Starting at the line below holding "font-size: 13.5px;" and stopping at the line holding "center; padding-right: 290px;", print every line exactly, both ends included, and leave the rest out.

Front-end code change data:
■ ■ ■
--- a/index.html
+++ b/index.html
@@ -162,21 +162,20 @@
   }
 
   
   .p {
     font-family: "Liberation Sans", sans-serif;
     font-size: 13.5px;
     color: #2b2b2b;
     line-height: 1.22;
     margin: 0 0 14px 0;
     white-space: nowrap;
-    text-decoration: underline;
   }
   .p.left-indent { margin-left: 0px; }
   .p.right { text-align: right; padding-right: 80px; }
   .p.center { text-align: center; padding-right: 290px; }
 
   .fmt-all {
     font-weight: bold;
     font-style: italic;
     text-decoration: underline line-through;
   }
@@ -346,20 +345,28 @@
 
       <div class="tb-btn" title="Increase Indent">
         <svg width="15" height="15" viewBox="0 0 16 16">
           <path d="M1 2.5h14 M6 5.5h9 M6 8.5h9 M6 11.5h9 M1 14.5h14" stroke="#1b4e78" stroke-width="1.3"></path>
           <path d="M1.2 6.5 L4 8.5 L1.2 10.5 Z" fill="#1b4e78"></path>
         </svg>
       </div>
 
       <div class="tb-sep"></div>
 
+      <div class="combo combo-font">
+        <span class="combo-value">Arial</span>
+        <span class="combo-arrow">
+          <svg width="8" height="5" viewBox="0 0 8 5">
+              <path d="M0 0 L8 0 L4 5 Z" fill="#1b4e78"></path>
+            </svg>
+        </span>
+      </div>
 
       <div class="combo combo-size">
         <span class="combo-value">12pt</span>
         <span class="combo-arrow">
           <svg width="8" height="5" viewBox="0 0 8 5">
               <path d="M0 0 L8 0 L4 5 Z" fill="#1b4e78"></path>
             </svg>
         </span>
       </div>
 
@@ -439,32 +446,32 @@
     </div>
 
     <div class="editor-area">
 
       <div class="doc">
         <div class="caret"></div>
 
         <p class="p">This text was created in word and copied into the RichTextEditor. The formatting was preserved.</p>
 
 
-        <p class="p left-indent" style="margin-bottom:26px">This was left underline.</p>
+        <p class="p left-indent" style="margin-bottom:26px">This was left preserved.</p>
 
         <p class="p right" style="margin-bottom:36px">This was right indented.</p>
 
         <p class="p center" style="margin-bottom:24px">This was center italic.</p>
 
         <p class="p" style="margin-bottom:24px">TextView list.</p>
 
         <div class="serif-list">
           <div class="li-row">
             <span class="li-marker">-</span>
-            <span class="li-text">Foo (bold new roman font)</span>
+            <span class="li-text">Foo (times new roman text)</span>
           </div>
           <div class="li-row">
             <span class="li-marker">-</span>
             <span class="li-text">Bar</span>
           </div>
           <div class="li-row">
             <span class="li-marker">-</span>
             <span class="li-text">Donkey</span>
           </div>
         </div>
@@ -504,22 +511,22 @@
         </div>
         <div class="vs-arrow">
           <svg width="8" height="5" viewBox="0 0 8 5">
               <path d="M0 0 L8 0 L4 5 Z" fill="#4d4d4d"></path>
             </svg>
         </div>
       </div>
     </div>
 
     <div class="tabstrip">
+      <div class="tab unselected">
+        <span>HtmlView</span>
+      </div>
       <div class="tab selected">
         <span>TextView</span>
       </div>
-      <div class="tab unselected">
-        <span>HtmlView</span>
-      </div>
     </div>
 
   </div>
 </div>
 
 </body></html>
■ ■ ■
Task output >>
     font-size: 13.5px;
     color: #2b2b2b;
     line-height: 1.22;
     margin: 0 0 14px 0;
     white-space: nowrap;
-    text-decoration: underline;
   }
   .p.left-indent { margin-left: 0px; }
   .p.right { text-align: right; padding-right: 80px; }
   .p.center { text-align: center; padding-right: 290px; }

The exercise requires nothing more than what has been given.